WHAT YOU HAVE TO DO:
Please take the lines from the one holding "[293,434,465,447] ls(['package.json', ->" through the one holding "[675,460,819,473] $config.shellArg ->" in the data below and copy them exactly.

------------------------------

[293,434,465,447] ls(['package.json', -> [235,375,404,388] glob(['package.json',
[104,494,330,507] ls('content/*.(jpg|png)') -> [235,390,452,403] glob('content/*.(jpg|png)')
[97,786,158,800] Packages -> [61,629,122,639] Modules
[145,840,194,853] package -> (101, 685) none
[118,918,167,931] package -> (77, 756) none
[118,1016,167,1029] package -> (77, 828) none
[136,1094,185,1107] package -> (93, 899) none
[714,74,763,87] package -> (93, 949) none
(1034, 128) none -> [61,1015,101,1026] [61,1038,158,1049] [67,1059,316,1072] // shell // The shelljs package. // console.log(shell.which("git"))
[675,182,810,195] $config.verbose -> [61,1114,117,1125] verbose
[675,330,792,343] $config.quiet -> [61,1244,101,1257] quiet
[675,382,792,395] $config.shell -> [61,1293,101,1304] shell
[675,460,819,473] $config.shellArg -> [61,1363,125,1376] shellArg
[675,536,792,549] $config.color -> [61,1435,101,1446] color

------------------------------

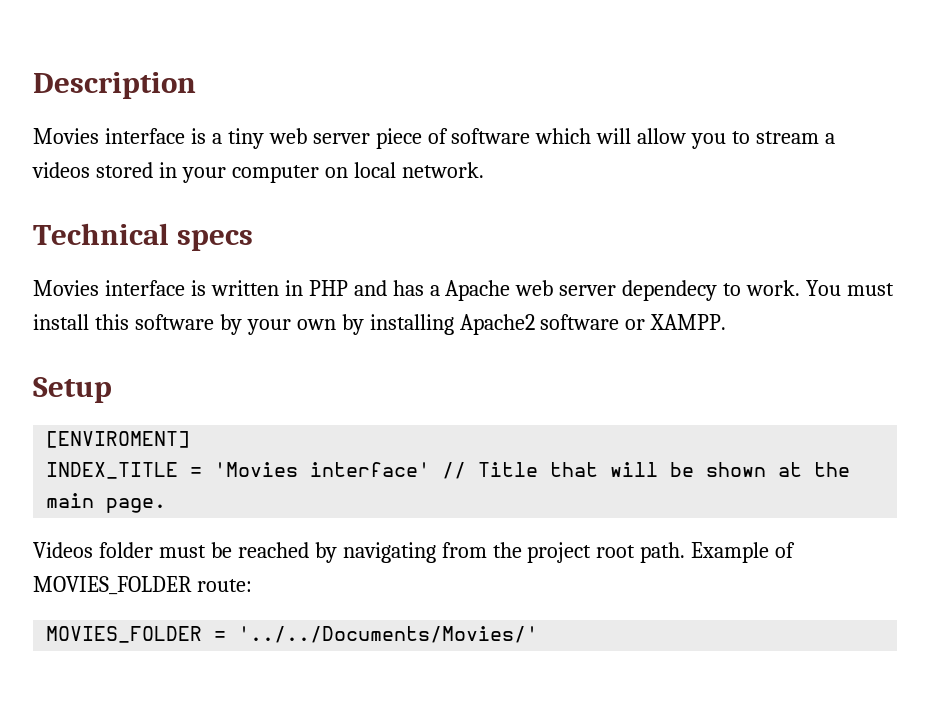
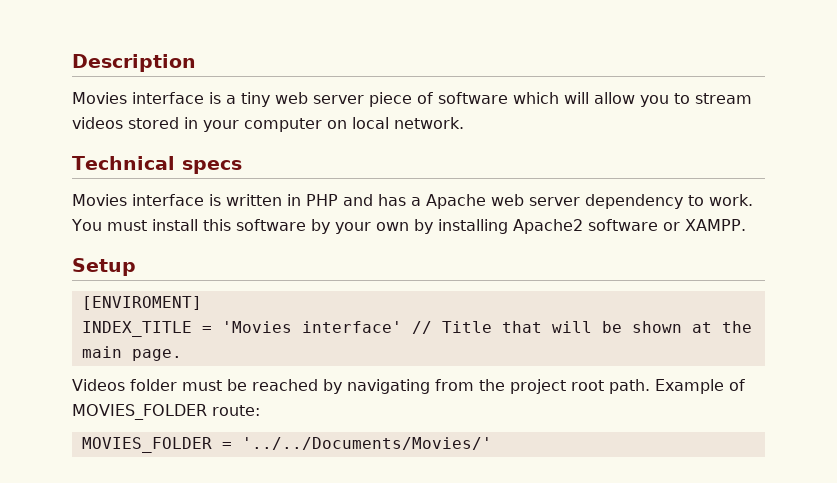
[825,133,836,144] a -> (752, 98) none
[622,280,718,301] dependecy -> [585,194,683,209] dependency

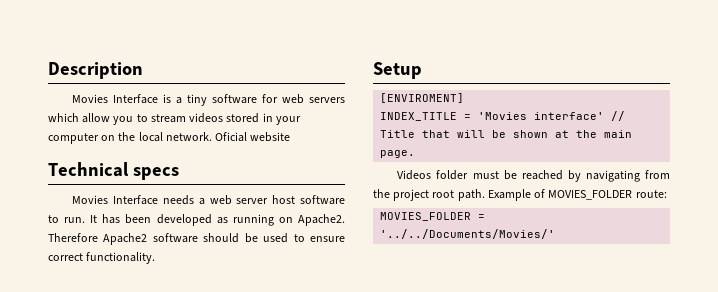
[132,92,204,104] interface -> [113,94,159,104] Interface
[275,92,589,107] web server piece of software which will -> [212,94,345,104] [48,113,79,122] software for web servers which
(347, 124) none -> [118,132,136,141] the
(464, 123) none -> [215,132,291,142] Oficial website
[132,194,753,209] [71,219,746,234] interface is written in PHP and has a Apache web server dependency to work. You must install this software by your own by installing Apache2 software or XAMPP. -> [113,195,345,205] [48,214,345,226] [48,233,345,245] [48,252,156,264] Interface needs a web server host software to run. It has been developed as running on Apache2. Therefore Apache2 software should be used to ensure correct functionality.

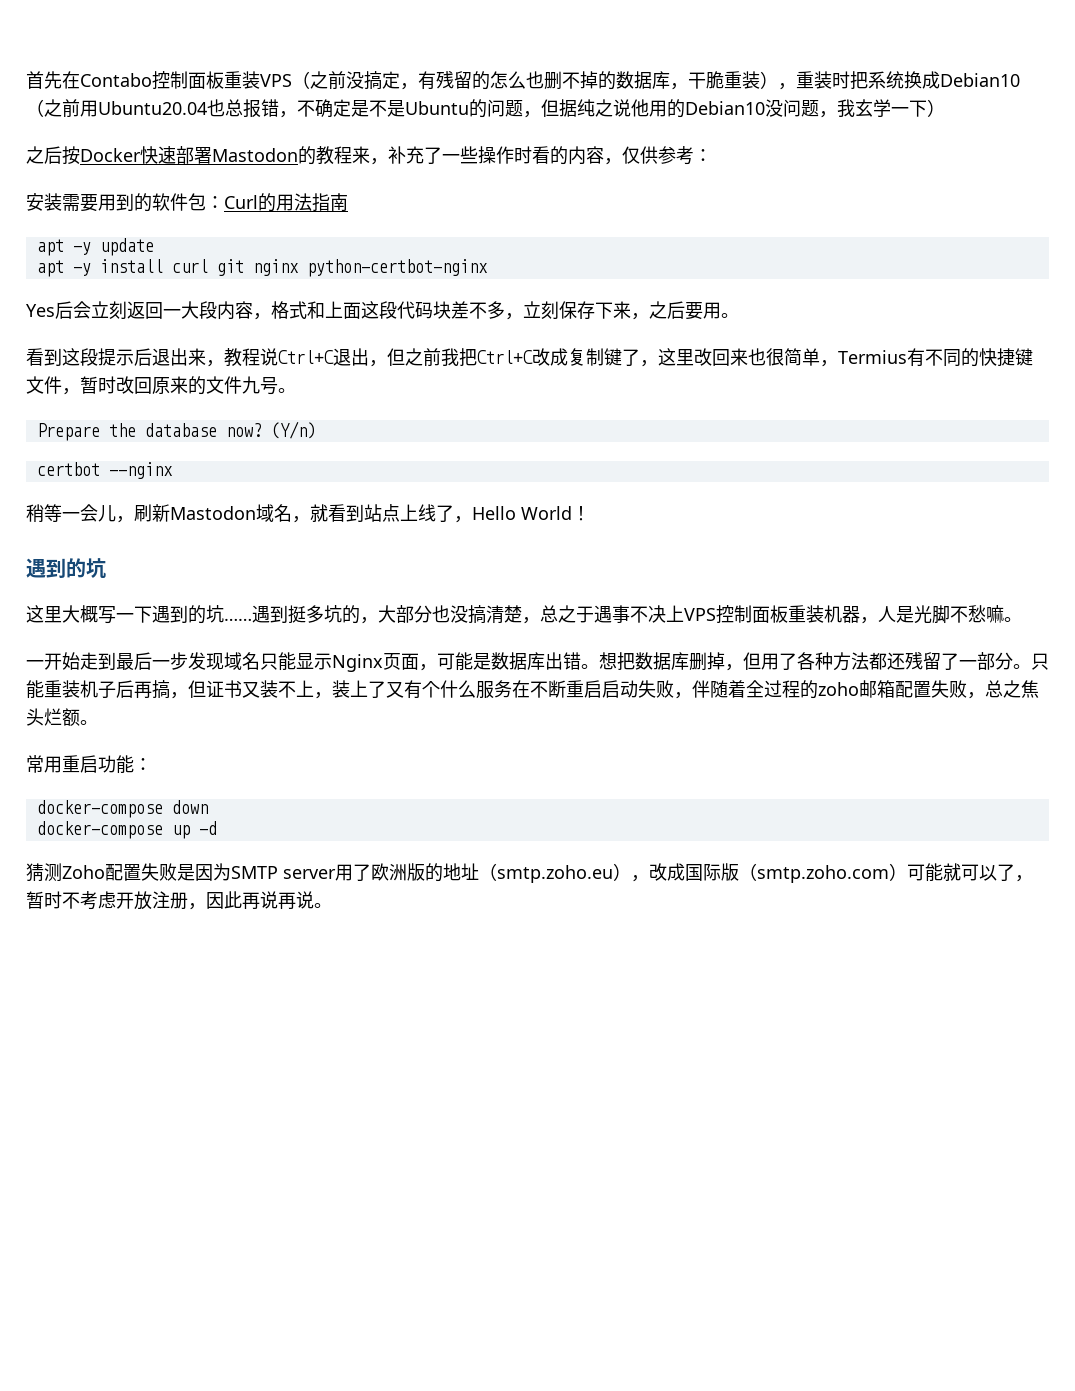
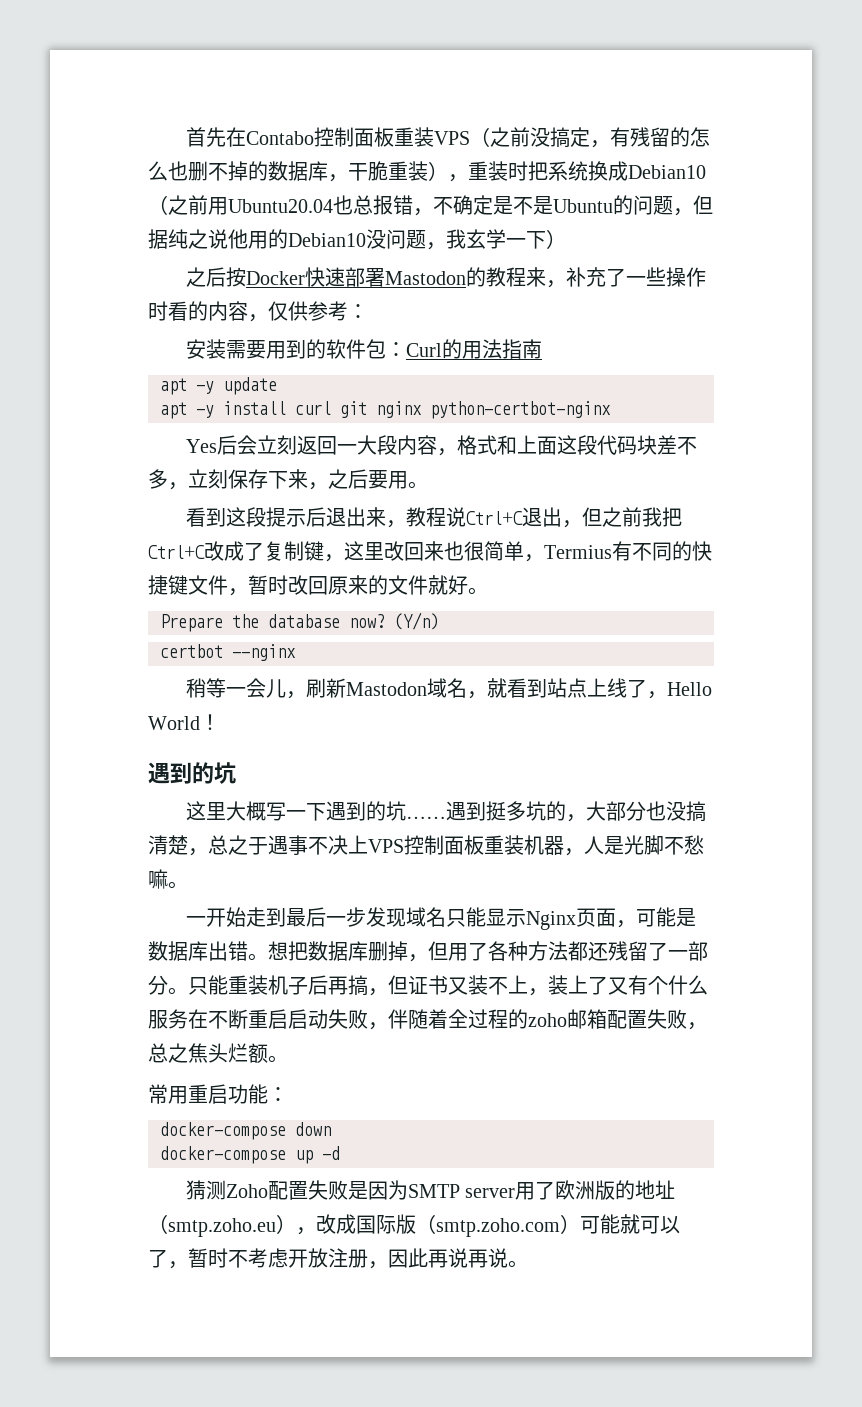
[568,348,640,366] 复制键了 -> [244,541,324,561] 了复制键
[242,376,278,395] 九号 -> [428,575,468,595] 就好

------------------------------

SOLUTION TO THIS PROBLEM:
[293,434,465,447] ls(['package.json', -> [235,375,404,388] glob(['package.json',
[104,494,330,507] ls('content/*.(jpg|png)') -> [235,390,452,403] glob('content/*.(jpg|png)')
[97,786,158,800] Packages -> [61,629,122,639] Modules
[145,840,194,853] package -> (101, 685) none
[118,918,167,931] package -> (77, 756) none
[118,1016,167,1029] package -> (77, 828) none
[136,1094,185,1107] package -> (93, 899) none
[714,74,763,87] package -> (93, 949) none
(1034, 128) none -> [61,1015,101,1026] [61,1038,158,1049] [67,1059,316,1072] // shell // The shelljs package. // console.log(shell.which("git"))
[675,182,810,195] $config.verbose -> [61,1114,117,1125] verbose
[675,330,792,343] $config.quiet -> [61,1244,101,1257] quiet
[675,382,792,395] $config.shell -> [61,1293,101,1304] shell
[675,460,819,473] $config.shellArg -> [61,1363,125,1376] shellArg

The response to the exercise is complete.